Wiley, Journal of Viral Hepatitis, 11(28), p. 1635-1642, 2021
DOI: 10.1111/jvh.13600
Full text: Unavailable
AbstractSustained virologic response at posttreatment Week 12 (SVR12) is the widely accepted efficacy endpoint for direct‐acting antiviral agents. Those with hepatitis C virus (HCV) are presenting younger with milder liver disease, potentially reducing need for long‐term liver posttreatment monitoring. This analysis aimed to determine the positive predictive value (PPV) of SVR at posttreatment Week 4 (SVR4) for achieving SVR12 in patients with HCV, without cirrhosis or with compensated cirrhosis, receiving glecaprevir/pibrentasvir (G/P) in clinical trials.

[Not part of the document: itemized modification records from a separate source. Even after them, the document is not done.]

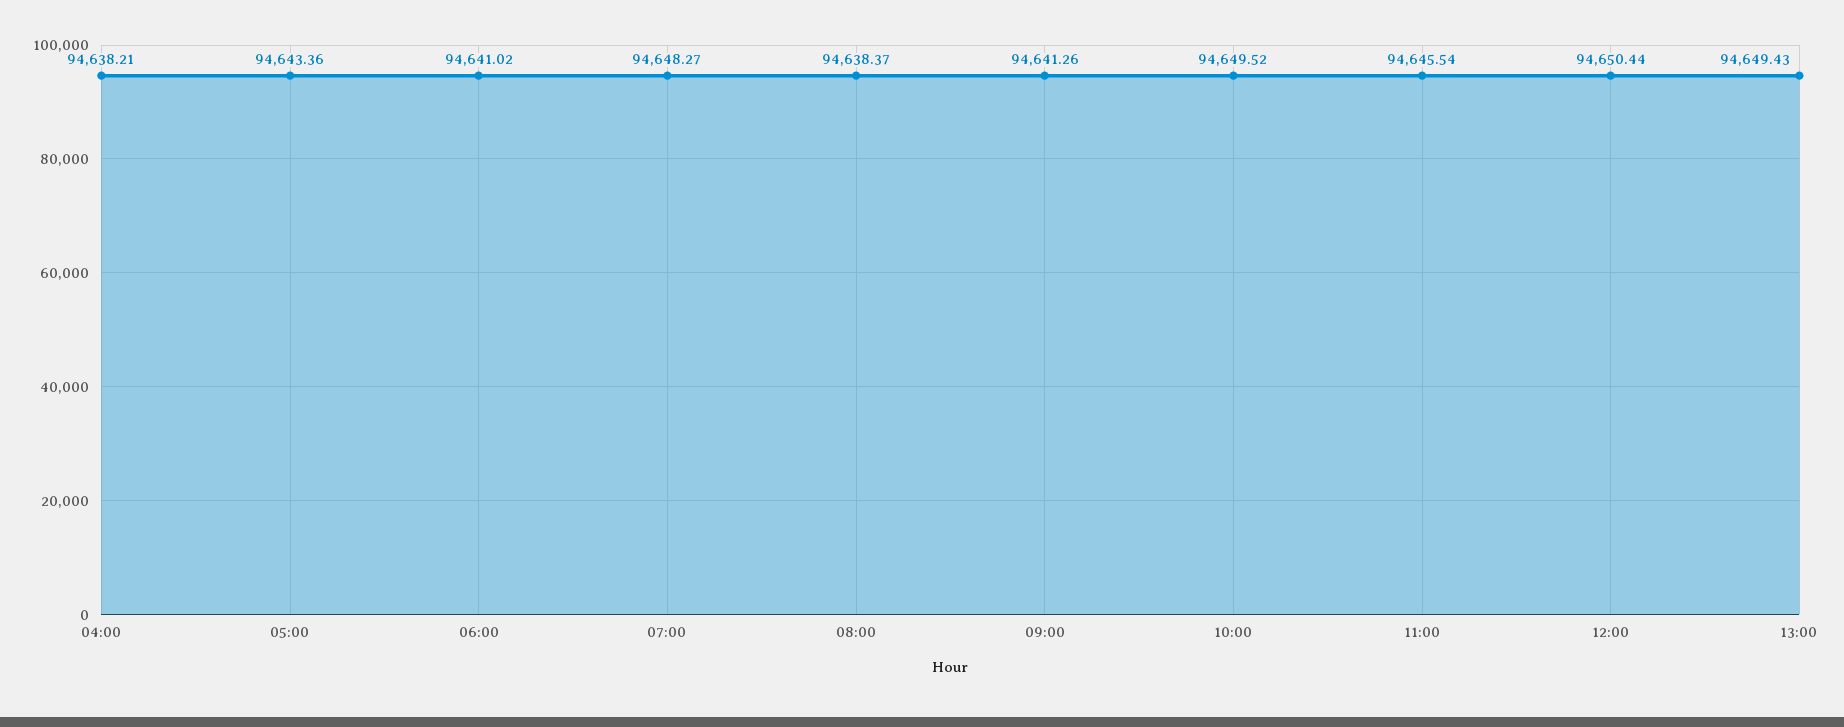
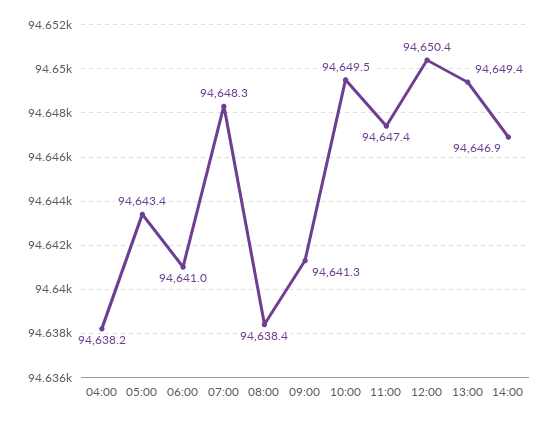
11:00: 94645.54 -> 94647.4
14:00: none -> 94646.9

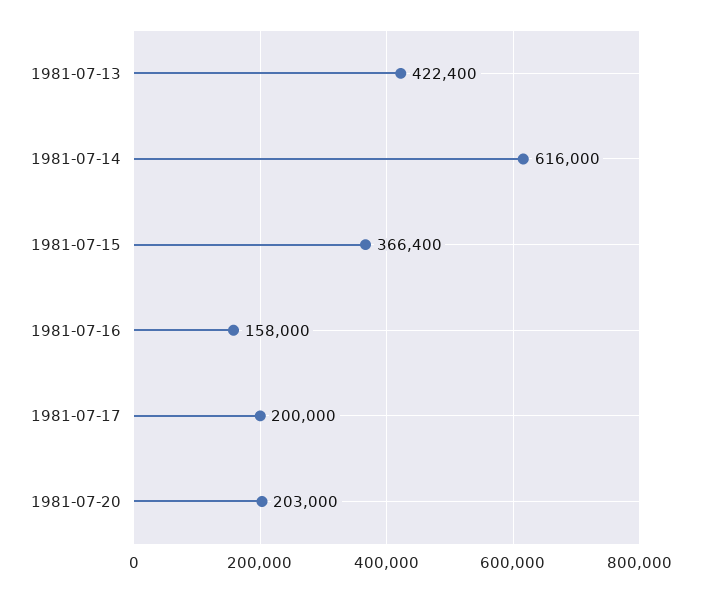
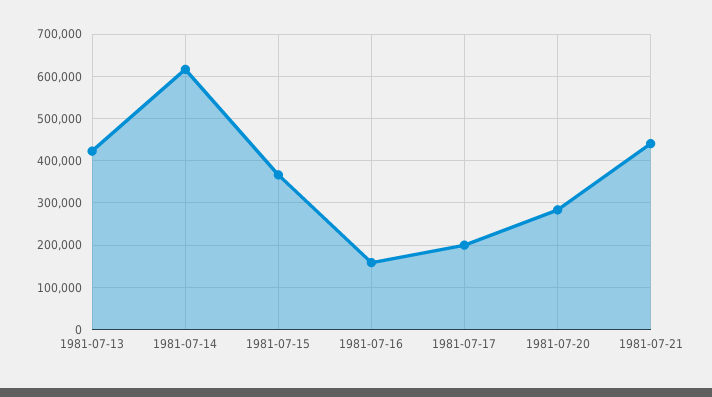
1981-07-20: 203000 -> 280000
1981-07-21: none -> 440000

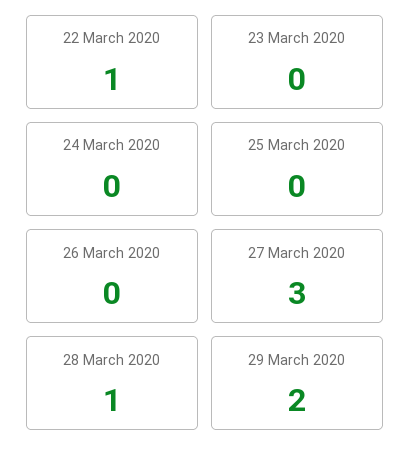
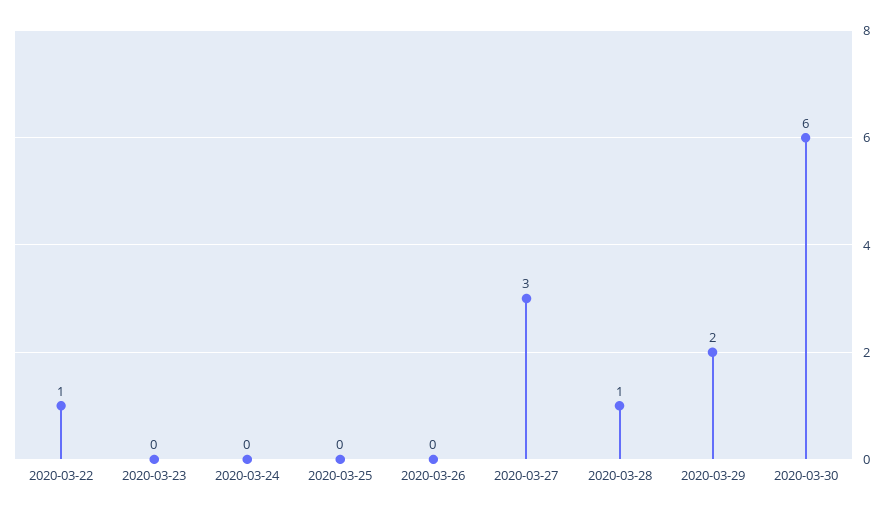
2020-03-30: none -> 6

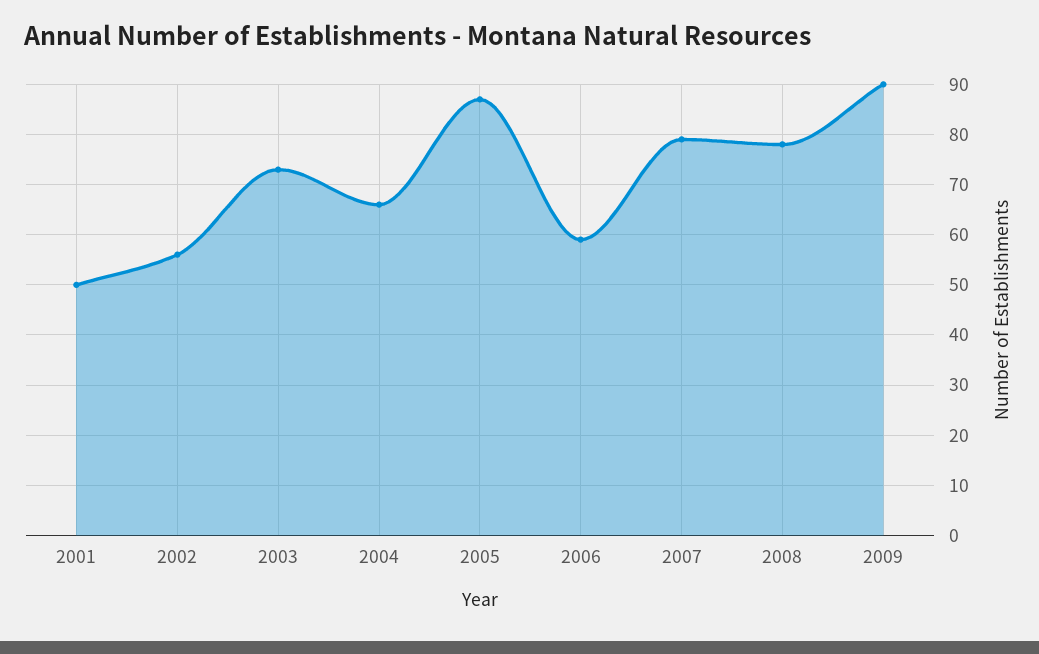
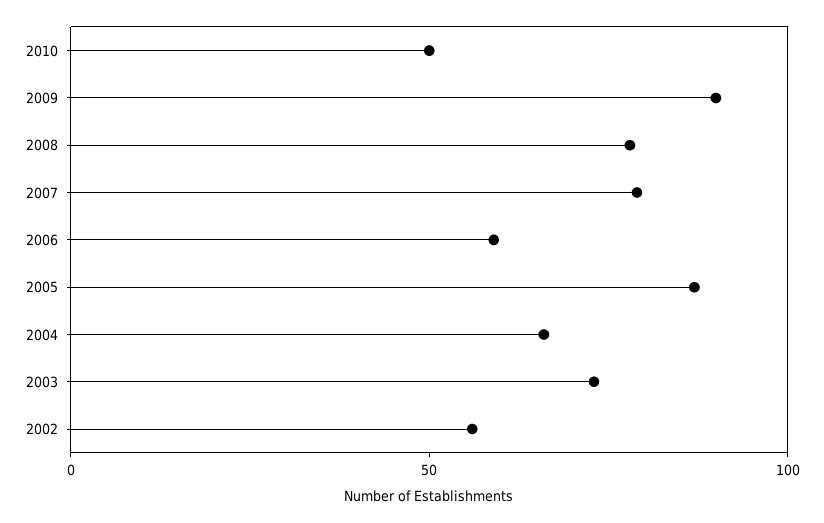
2001: 50 -> none
2010: none -> 50

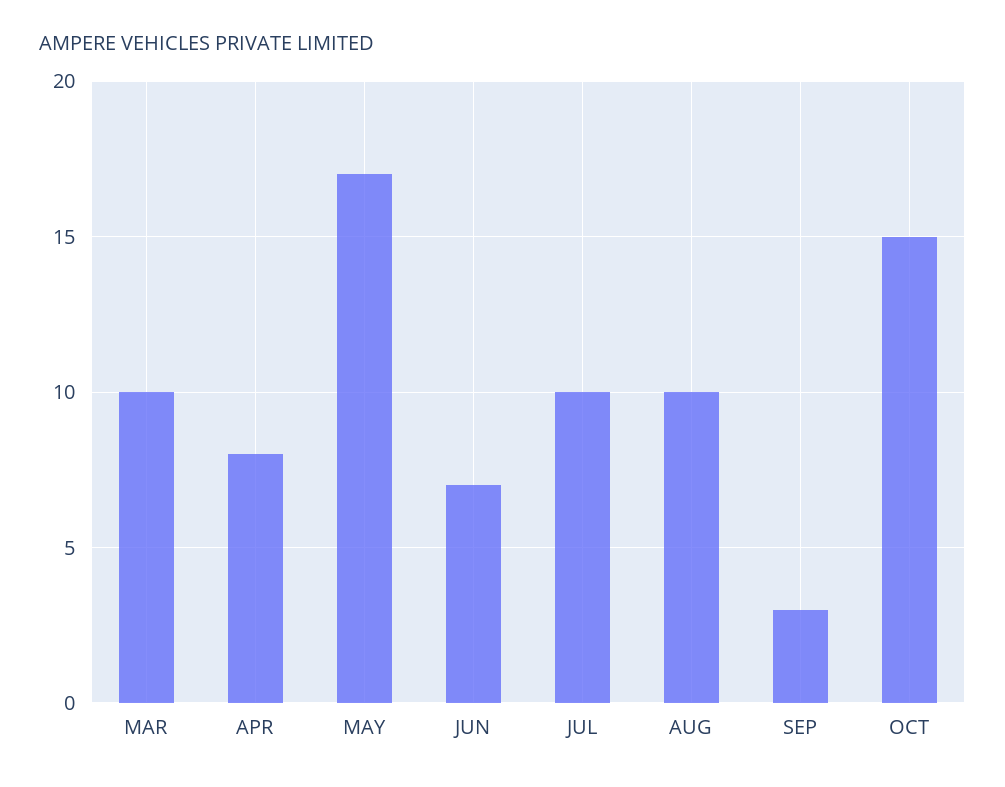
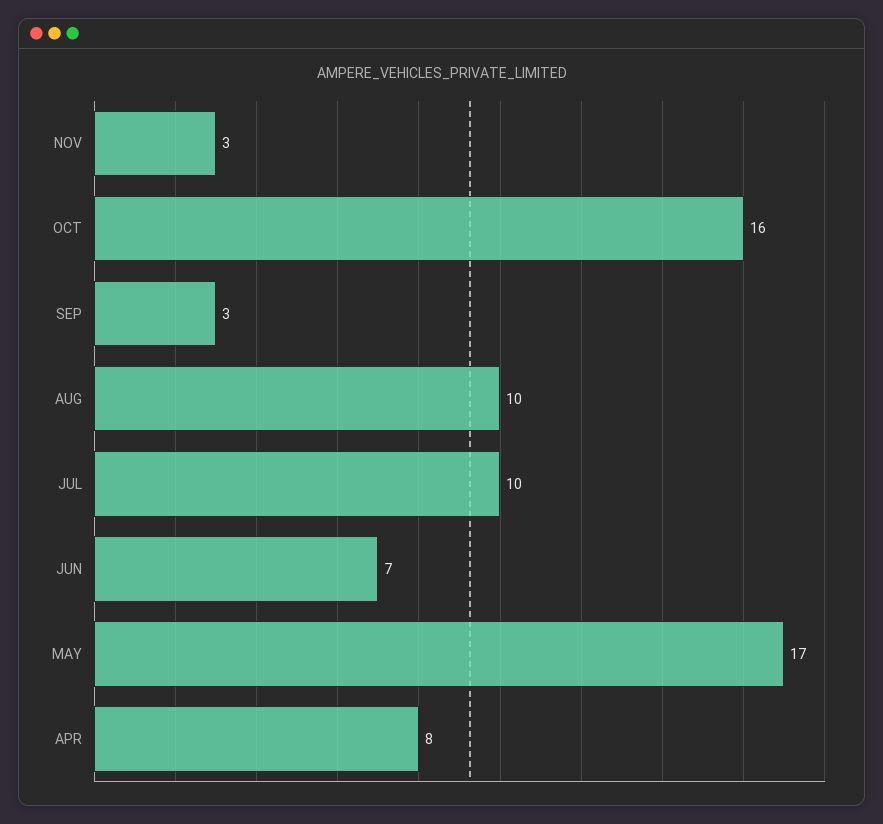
MAR: 10 -> none
OCT: 15 -> 16
NOV: none -> 3

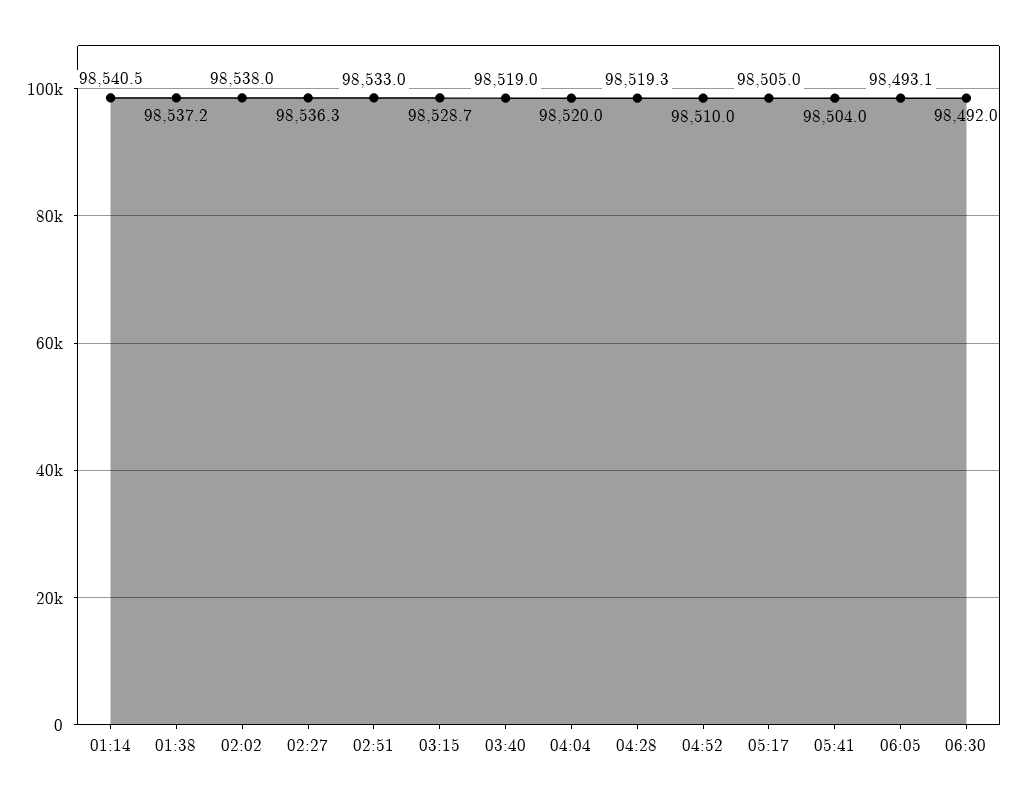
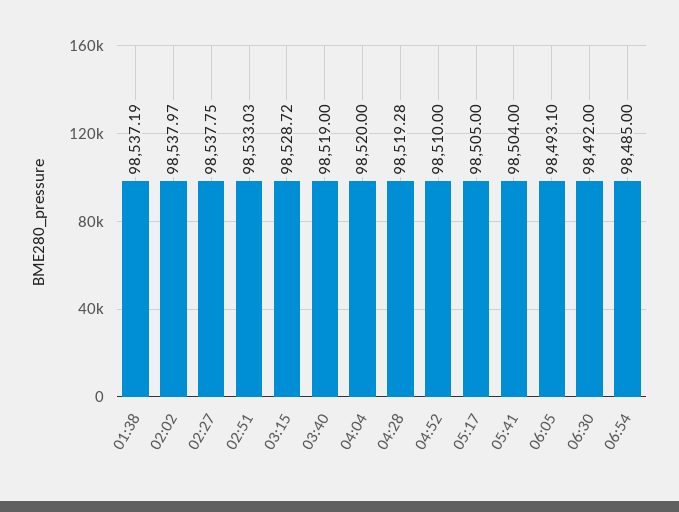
01:14: 98540.5 -> none
02:27: 98536.3 -> 98537.75
06:54: none -> 98485

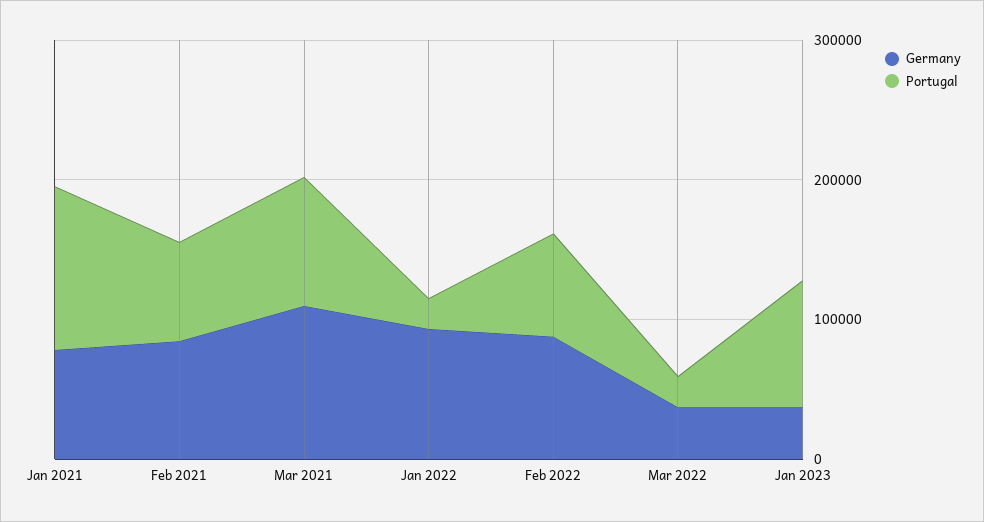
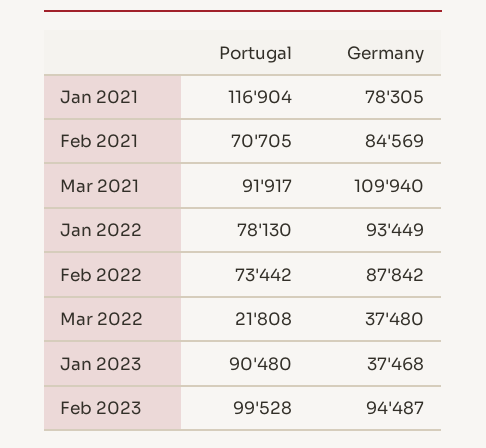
Portugal, Jan 2022: 20000 -> 78130
Portugal, Feb 2023: none -> 99528
Germany, Feb 2023: none -> 94487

An integrated dataset from 20 Phase 2 and 3 clinical trials of G/P was evaluated in patients with 8‐, 12‐ or 16‐week treatment duration consistent with the current label (label‐consistent group), and in all patients regardless of treatment duration consistency with the current label (overall group). Sensitivity analyses handled missing data either by backward imputation or were excluded. SVR4 PPV, negative predictive value (NPV), sensitivity and specificity were calculated for achieving SVR12 in both groups, and by treatment duration in the label‐consistent group. SVR was defined as HCV ribonucleic acid <lower limit of quantification. The label‐consistent group and overall group included 2890 and 4390 patients, respectively. PPV of SVR4 for SVR12 was >99% in both groups regardless of treatment duration. Not achieving SVR4 had 100% NPV and sensitivity for all groups. SVR4 measure had 79.5% specificity for identifying patients who did not achieve SVR12. Across 20 Phase 2/3 clinical trials of G/P, SVR4 was highly predictive of SVR12. Long‐term follow‐up to confirm SVR may not be necessary for certain populations of patients with HCV.